# Linear Regression - Interpretation of Coefficients

This notebooks aims to provide some clarification and more insights into interpreting Linear Regression Models and the effect of data normalization on this task. We talked about the main take-away messages in the lecture, but it becomes arguably much clearer and more convincing with some hands-on example.

Let's get started...


## Setting up the Notebook

In [1]:
import pandas as pd
import numpy as np

from sklearn.linear_model import LinearRegression
from sklearn.preprocessing import StandardScaler

## Loading the Data

To make the use case interesting, I aligned it with the Kaggle InClass competition for predicting the resale prices of HDB flats. I used the original data but made a series of changes to keep it simple for the context of this notebook:

* Removed a whole bunch of attributes/features from the dataset

* Considered only 1 month of transactions

* Considered only transactions with `flat_type` being "x rooms" (e.g., I excluded "executive"); this allows to generate a new column `num_rooms` which is now numerical

* Converted `storey_range` to `floor` by converting, e.g., "07 TO 09" to 8, making it a numerical feature as well

* Converted the area from square meters to square feet simply to increase the magnitude of the values

In [2]:
df = pd.read_csv('data/hdb-resale-prizes-demo.csv')

df.head()

Unnamed: 0,num_rooms,floor,area_sqft,price
0,3,5,785.8,238500.0
1,3,20,753.5,423000.0
2,3,2,785.8,207000.0
3,3,5,785.8,252000.0
4,3,8,731.9,198000.0


Convert the dataframe into numpy arrays to be fed into the Linear Regression implementation

In [3]:
X = df[['num_rooms', 'floor', 'area_sqft']].to_numpy()
y = df['price'].to_numpy()

num_samples, num_features = X.shape

print('The dataset contains {} samples with {} features'.format(num_samples, num_features))

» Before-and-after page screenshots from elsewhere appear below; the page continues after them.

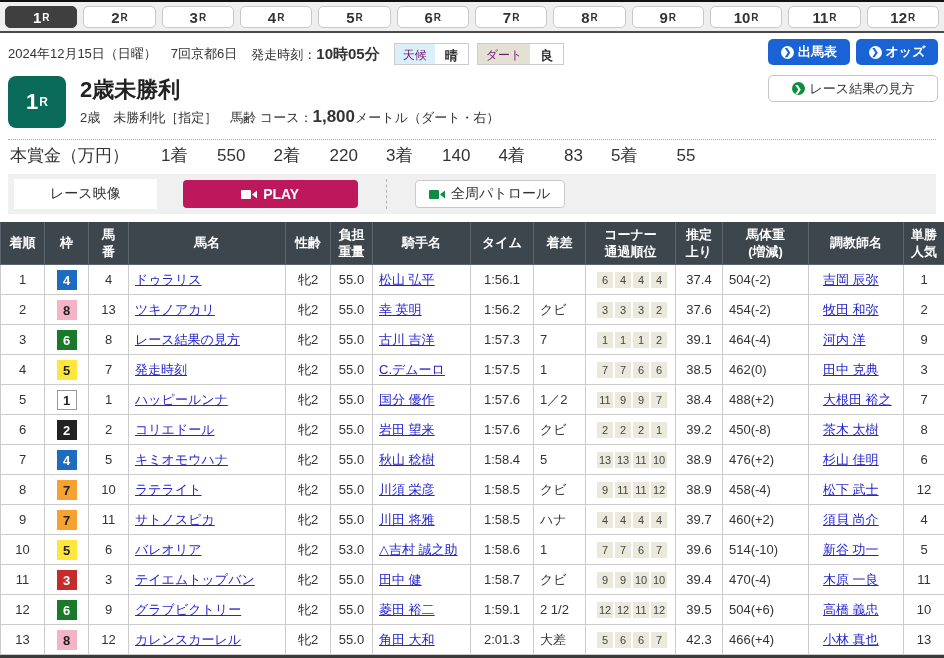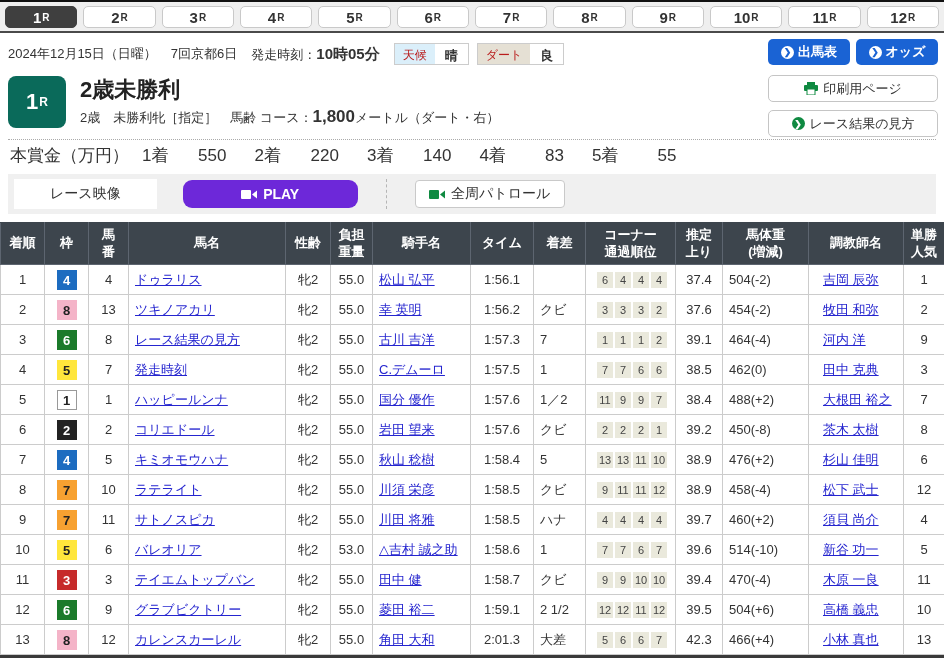--- a/index.html
+++ b/index.html
@@ -26,7 +26,7 @@
   .dateline .seg { margin-right: 14px; }
   .start-time { font-weight: bold; font-size: 15px; }
   .badge { display: inline-flex; border: 1px solid #ccc; margin-right: 8px; font-size: 12px; height: 22px; }
-  .badge .bl { padding: 3px 8px; color: #b91c1c; }
+  .badge .bl { padding: 3px 8px; color: #701a75; }
   .badge .bv { padding: 3px 10px; background: #fff; font-weight: bold; font-size: 13px; }
   .badge.weather .bl { background: #dbeffa; }
   .badge.track .bl { background: #e5e0d4; }

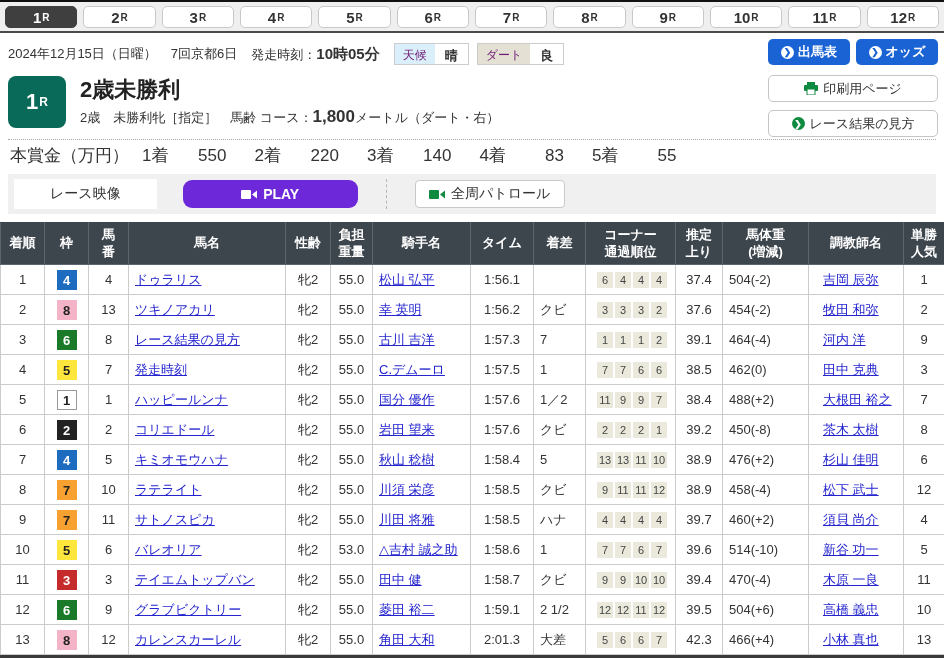--- a/index.html
+++ b/index.html
@@ -163,14 +163,6 @@
         <span>オッズ</span>
       </button>
     </div>
-    <button class="btn-white">
-      <svg class="cam" width="14" height="13" viewBox="0 0 14 13">
-          <rect x="3" y="0" width="8" height="3" fill="#0f8a41"></rect>
-          <rect x="0" y="3" width="14" height="6" rx="1" fill="#0f8a41"></rect>
-          <rect x="3" y="7" width="8" height="6" fill="#fff" stroke="#0f8a41"></rect>
-        </svg>
-      <span>印刷用ページ</span>
-    </button>
     <button class="btn-white">
       <span class="circ-g">❯</span>
       <span>レース結果の見方</span>

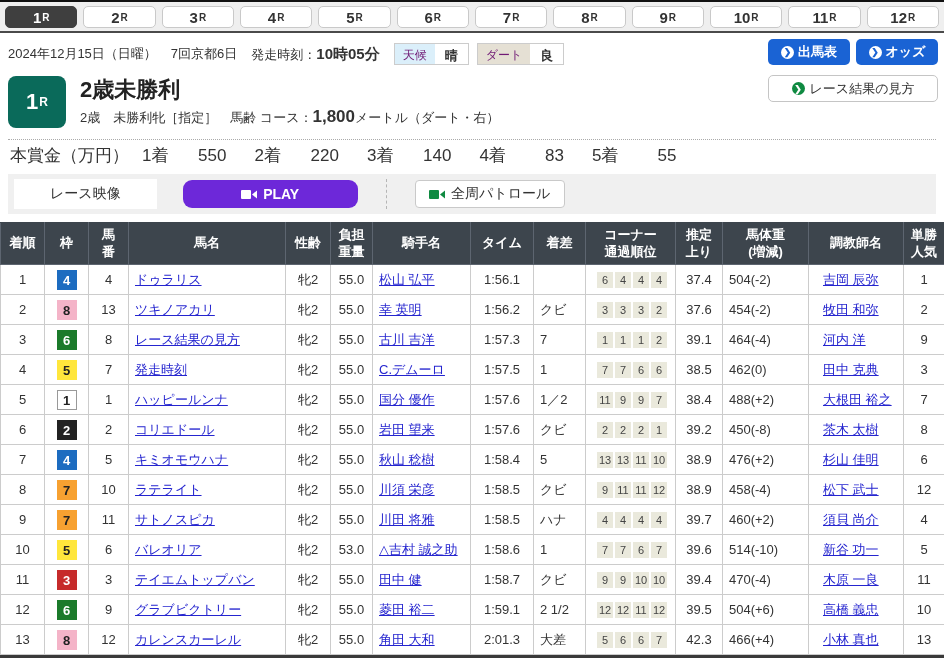--- a/index.html
+++ b/index.html
@@ -58,7 +58,7 @@
   .dotted { border-bottom: 1px dotted #aaa; margin: 8px 0 0; }
   .prizeline { display: flex; align-items: center; height: 30px; font-size: 17px; padding-left: 2px; }
   .pz-place { margin-left: 28px; }
-  .pz-place:first-of-type { margin-left: 13px; }
+  .pz-place:first-of-type { margin-left: 32px; }
   .pz-amount { display: inline-block; width: 58px; text-align: right; }
   
   .videostrip { background: #f0f0f0; margin: 4px 8px 8px; padding: 6px; display: flex; align-items: center; height: 40px; }

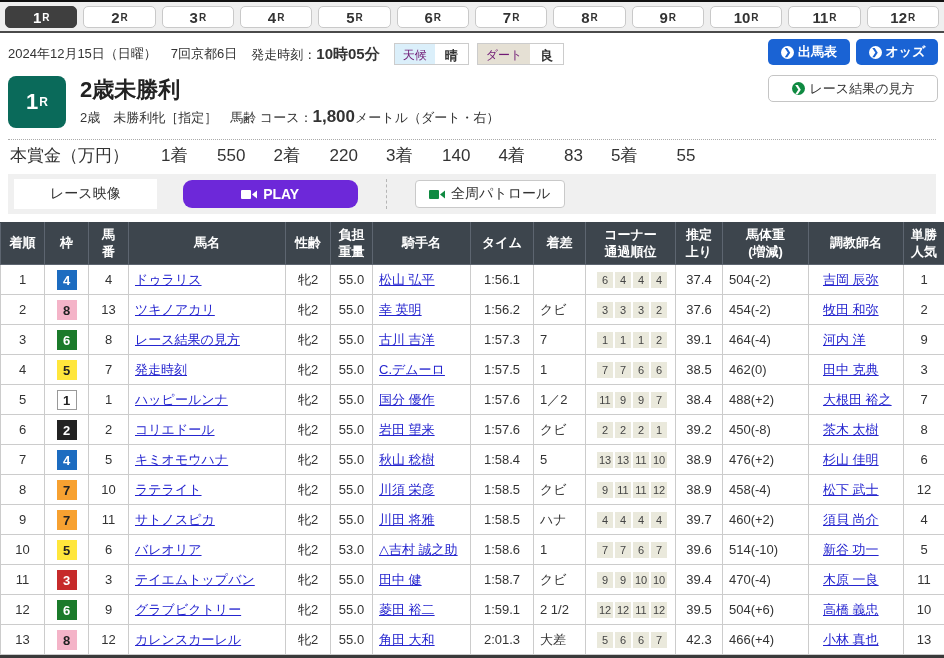--- a/index.html
+++ b/index.html
@@ -64,8 +64,8 @@
   .videostrip { background: #f0f0f0; margin: 4px 8px 8px; padding: 6px; display: flex; align-items: center; height: 40px; }
   .lbl-video { background: #fff; padding: 6px 36px; font-size: 14px; color: #333; }
   .btn-play {
-    background: #6d28d9; border: none; color: #fff; font-weight: bold; font-size: 14px;
-    border-radius: 9px; width: 175px; padding: 6px; margin-left: 26px; cursor: pointer;
+    background: #be185d; border: none; color: #fff; font-weight: bold; font-size: 14px;
+    border-radius: 4px; width: 175px; padding: 6px; margin-left: 26px; cursor: pointer;
     display: flex; align-items: center; justify-content: center; gap: 6px; height: 28px;
   }
   .vdivider { border-left: 1px dashed #b5b5b5; height: 30px; margin: 0 28px; }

The dataset contains 1780 samples with 3 features


## Fitting Linear Regression Models


### Without Data Normalization

Let's first train a Linear Regression model without normalizing the data. As your data is already in a proper shape -- there are only basic numerical features -- we can immediately use scikit-learn's [`LinearRegression`](https://scikit-learn.org/stable/modules/generated/sklearn.linear_model.LinearRegression.html) implementation. Note that we do not split the data in to training and test data, since we're not interested in the predictive power of the model but only in the coefficients.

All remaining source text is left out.